| Requirement |
Every line below between the line holding "[814,215,1281,235] folder and" and the line holding "[442,571,467,581] Gen ->", inclusive, should be repeated exactly, and all other lines omitted.

| Extracted entries |
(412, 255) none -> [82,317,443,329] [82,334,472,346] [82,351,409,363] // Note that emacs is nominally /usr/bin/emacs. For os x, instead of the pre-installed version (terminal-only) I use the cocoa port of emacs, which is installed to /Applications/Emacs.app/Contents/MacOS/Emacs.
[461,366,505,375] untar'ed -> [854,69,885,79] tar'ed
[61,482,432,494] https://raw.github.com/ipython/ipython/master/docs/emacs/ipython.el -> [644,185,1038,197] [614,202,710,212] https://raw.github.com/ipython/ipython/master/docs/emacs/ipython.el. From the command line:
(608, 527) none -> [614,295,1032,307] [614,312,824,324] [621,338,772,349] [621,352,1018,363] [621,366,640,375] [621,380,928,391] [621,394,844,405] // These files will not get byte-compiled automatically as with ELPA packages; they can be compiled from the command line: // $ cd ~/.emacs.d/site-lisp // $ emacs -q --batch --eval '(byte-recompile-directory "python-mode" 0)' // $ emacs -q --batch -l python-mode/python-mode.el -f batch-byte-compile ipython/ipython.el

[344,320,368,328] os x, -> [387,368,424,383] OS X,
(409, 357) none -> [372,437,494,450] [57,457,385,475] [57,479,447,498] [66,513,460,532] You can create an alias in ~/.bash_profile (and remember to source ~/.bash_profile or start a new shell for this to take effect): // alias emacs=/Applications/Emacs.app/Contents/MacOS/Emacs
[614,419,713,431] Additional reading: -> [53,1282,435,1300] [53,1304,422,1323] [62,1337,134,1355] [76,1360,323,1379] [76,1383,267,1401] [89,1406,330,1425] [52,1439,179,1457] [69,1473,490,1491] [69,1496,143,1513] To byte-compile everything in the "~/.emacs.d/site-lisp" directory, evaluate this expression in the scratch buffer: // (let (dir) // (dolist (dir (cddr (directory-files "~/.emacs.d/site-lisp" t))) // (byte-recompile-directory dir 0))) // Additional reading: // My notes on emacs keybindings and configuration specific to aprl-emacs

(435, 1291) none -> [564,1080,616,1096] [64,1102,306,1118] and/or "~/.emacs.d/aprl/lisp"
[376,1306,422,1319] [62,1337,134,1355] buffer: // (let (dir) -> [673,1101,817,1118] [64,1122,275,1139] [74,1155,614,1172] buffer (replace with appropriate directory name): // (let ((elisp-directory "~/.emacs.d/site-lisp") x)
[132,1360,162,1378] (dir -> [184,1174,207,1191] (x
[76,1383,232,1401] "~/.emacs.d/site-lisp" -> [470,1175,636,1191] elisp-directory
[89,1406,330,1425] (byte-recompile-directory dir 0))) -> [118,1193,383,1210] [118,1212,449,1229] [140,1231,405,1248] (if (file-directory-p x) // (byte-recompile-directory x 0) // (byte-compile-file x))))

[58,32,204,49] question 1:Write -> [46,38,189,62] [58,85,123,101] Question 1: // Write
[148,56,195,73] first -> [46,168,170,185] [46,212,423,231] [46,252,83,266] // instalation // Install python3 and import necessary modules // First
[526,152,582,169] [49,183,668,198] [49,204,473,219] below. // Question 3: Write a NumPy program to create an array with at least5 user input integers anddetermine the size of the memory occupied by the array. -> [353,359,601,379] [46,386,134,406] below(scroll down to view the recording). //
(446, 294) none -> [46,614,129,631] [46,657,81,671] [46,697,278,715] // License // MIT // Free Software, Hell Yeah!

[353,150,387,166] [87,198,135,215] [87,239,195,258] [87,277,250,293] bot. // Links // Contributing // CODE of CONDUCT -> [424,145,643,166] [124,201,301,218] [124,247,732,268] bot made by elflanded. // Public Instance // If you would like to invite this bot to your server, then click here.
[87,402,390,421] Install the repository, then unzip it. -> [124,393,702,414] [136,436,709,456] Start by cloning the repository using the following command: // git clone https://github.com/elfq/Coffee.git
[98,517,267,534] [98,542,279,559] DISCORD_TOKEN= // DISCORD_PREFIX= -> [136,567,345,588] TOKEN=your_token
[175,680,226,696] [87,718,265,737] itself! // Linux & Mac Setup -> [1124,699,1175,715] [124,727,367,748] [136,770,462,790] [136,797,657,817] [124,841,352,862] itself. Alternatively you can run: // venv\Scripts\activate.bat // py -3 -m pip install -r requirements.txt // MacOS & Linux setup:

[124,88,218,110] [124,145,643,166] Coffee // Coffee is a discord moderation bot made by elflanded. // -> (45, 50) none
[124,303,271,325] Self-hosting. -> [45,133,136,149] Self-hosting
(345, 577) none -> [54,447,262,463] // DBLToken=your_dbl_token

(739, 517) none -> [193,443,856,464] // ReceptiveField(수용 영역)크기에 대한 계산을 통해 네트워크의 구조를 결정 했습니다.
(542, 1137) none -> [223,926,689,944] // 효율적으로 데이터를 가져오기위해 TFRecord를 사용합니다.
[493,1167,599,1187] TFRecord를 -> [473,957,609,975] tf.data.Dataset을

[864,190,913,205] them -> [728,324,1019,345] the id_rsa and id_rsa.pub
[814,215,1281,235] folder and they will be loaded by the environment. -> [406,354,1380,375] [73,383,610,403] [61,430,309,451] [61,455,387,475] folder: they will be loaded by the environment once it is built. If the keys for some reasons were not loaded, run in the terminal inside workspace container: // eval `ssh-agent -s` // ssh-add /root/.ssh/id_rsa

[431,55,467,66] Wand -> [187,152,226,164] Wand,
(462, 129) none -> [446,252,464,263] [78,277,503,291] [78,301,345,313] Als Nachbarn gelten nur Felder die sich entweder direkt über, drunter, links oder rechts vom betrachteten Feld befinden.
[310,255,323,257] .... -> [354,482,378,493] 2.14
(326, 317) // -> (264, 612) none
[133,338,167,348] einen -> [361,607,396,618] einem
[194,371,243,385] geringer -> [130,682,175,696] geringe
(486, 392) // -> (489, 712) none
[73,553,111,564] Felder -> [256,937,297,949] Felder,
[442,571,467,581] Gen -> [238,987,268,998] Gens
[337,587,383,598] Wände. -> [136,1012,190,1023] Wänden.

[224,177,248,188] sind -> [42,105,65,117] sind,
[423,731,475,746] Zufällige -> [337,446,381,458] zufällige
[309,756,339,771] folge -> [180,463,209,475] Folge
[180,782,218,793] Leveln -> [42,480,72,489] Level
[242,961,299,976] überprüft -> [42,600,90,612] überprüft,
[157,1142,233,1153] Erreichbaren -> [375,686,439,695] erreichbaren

| Exercise result |
[814,215,1281,235] folder and they will be loaded by the environment. -> [406,354,1380,375] [73,383,610,403] [61,430,309,451] [61,455,387,475] folder: they will be loaded by the environment once it is built. If the keys for some reasons were not loaded, run in the terminal inside workspace container: // eval `ssh-agent -s` // ssh-add /root/.ssh/id_rsa

[431,55,467,66] Wand -> [187,152,226,164] Wand,
(462, 129) none -> [446,252,464,263] [78,277,503,291] [78,301,345,313] Als Nachbarn gelten nur Felder die sich entweder direkt über, drunter, links oder rechts vom betrachteten Feld befinden.
[310,255,323,257] .... -> [354,482,378,493] 2.14
(326, 317) // -> (264, 612) none
[133,338,167,348] einen -> [361,607,396,618] einem
[194,371,243,385] geringer -> [130,682,175,696] geringe
(486, 392) // -> (489, 712) none
[73,553,111,564] Felder -> [256,937,297,949] Felder,
[442,571,467,581] Gen -> [238,987,268,998] Gens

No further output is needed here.